Can I substitute the dark rum?
Certainly! If you’re not using rum, just omit it; the cake will still be delightful with the traditional flavors from the coconut and passion fruit. You might consider adding an extra splash of coconut milk or vanilla extract to maintain moisture and flavor depth.
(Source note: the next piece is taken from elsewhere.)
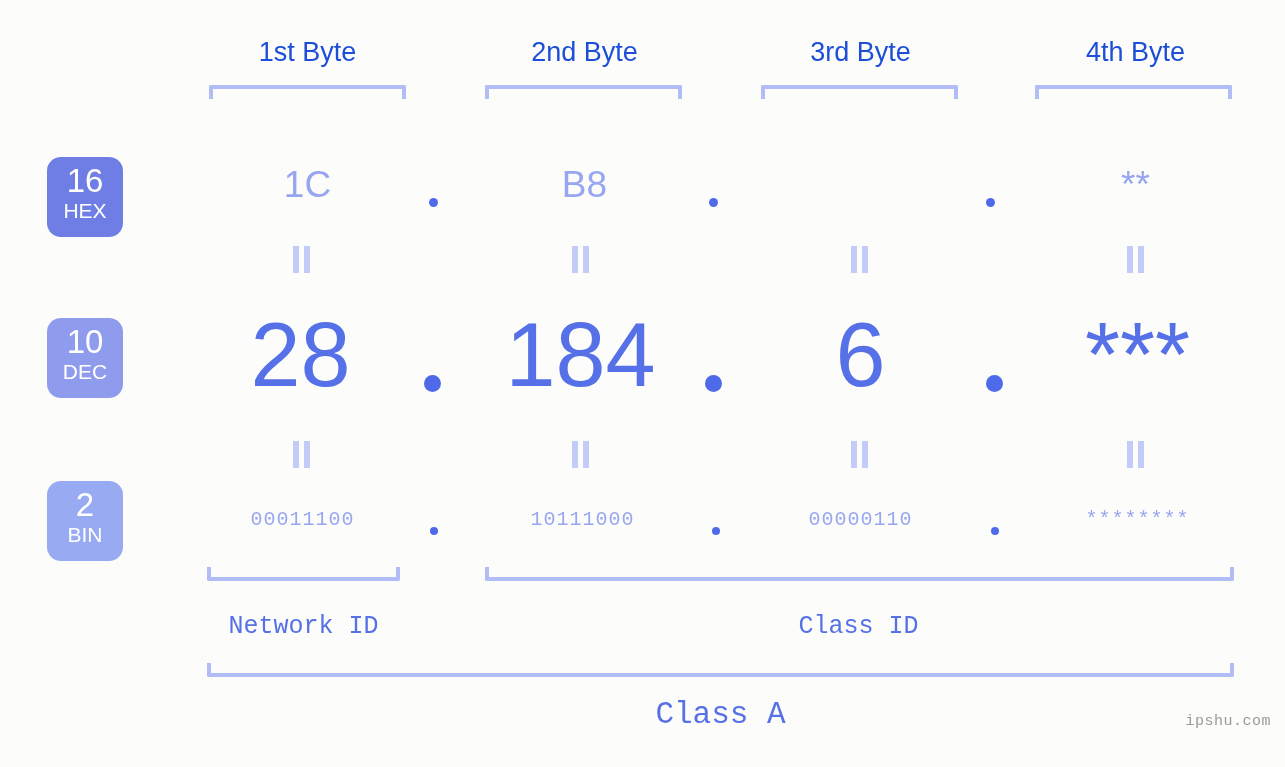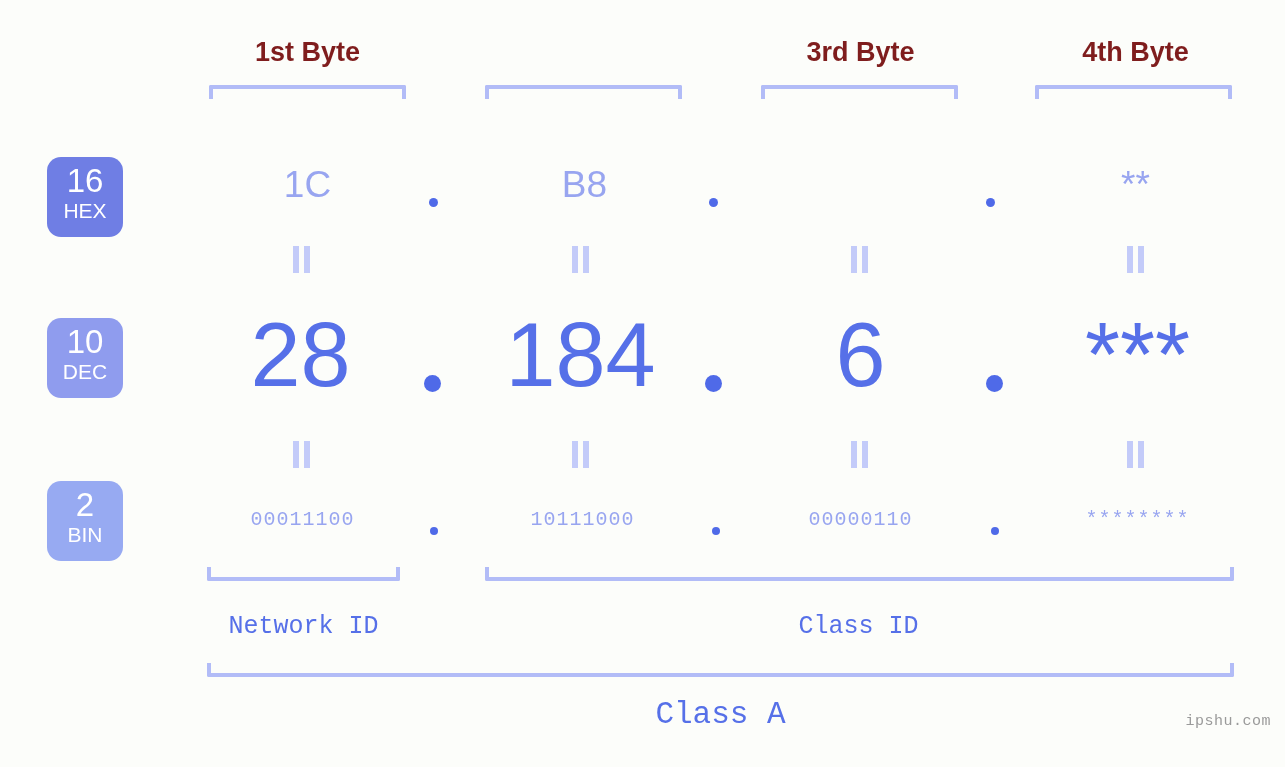"1st Byte" .byte-label { color: #7f1d1d -> #1d4ed8; font-weight: bold -> none }
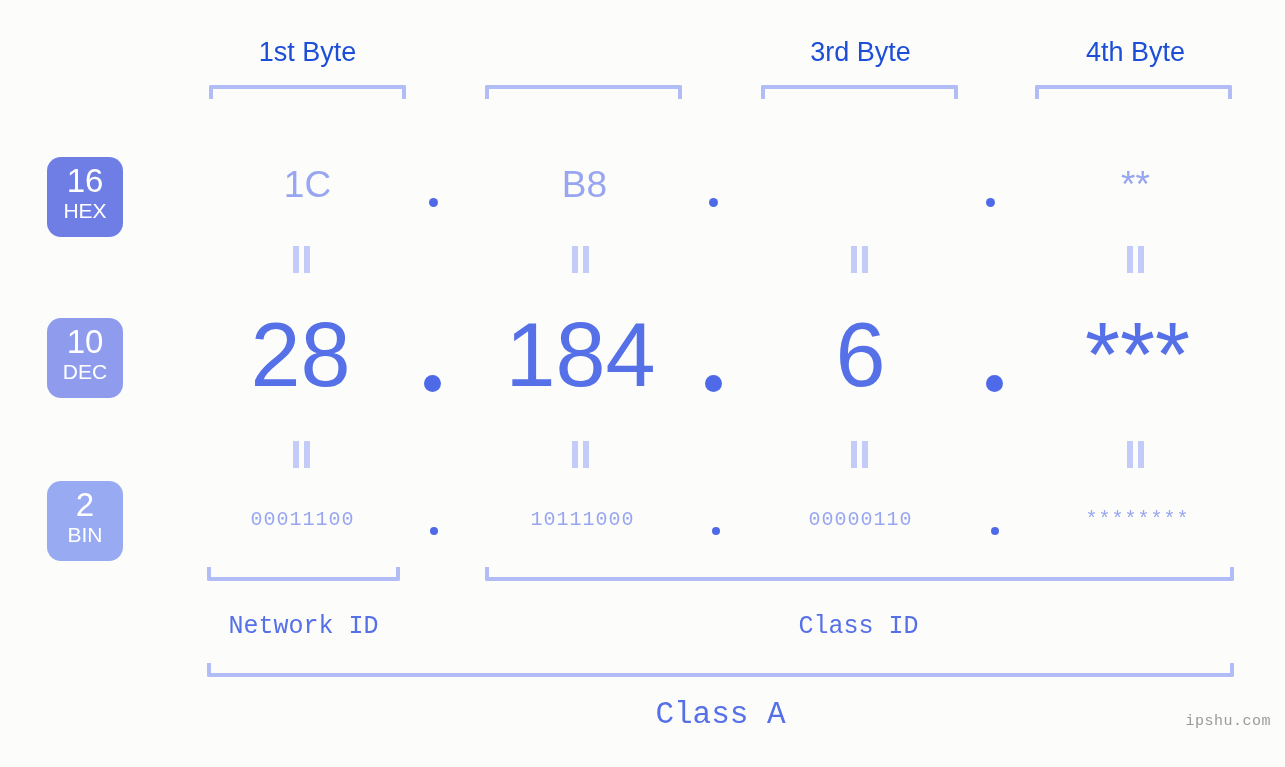"2nd Byte" div.byte-label { html: none -> <div>2nd Byte</div> }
Enjoy experimenting!

Passionfruit Coconut Bundt Cake

Heavenly Passionfruit Coconut Bundt Cake for Sweet Moments

Delight in this Passionfruit Coconut Bundt Cake, a tropical fusion that's moist and irresistible.
Prep Time 20 minutes
Cook Time 50 minutes
Cooling Time 10 minutes
Total Time 1 hour 20 minutes
Servings: 12 slices
Course: DESSERTS
Cuisine: Tropical
Calories: 350

Ingredients
  

For the Cake Batter
  • 2.5 cups All-purpose flour Sift for lightness.
  • 0.5 teaspoon Salt Enhances flavor.
  • 2 teaspoons Baking powder For perfect rise.
  • 1 cup Unsalted butter Room temperature.
  • 1 tablespoon Unsalted butter For greasing.
  • 1.5 cups Granulated sugar Sweetens and adds volume.
  • 6 Large eggs Room temperature.
  • 1 teaspoon Pure vanilla extract
  • 2 tablespoons Dark rum Optional, for depth.
  • 0.75 cup Canned unsweetened coconut milk Adds moisture.
  • 0.25 cup Passion fruit concentrate Unique flavor.
  • 0.5 cup Shredded coconut Unsweetened.
For the Passionfruit Syrup
  • 0.25 cup Passion fruit concentrate Or pulp juice.
  • 0.25 cup Granulated sugar Balances tartness.

Equipment

  • Bundt pan
  • stand mixer
  • Medium Bowl
  • small saucepan

Method
 

Directions
  1. Preheat the oven to 350°F. Grease your 12-inch bundt pan with butter.
  2. Sift the flour, salt, and baking powder into a medium bowl.
  3. Cream the butter and sugar together until light and fluffy, about 5 minutes.
  4. Beat in the eggs one at a time, scraping down the sides as needed.
  5. Combine the vanilla extract and dark rum, mixing until combined.
  6. Mix in the coconut milk and passion fruit concentrate until fully combined.
  7. Gradually add the dry ingredients, mixing until smooth.
  8. Stir in the shredded coconut until evenly distributed.
  9. Pour the batter into the prepared bundt pan and bake for 45-50 minutes.
  10. Prepare the passionfruit syrup by combining the passionfruit concentrate and sugar in a saucepan.
  11. Cool the cake in the pan for at least 10 minutes, then poke holes and brush with syrup.
  12. Invert the cake onto a wire rack to cool completely and brush with remaining syrup.

Nutrition

Serving: 1sliceCalories: 350kcalCarbohydrates: 50gProtein: 3gFat: 16gSaturated Fat: 10gPolyunsaturated Fat: 1gMonounsaturated Fat: 4gCholesterol: 70mgSodium: 200mgPotassium: 150mgFiber: 1gSugar: 30gVitamin A: 500IUVitamin C: 5mgCalcium: 20mgIron: 1mg

Notes

Serve slices with additional shredded coconut for decoration.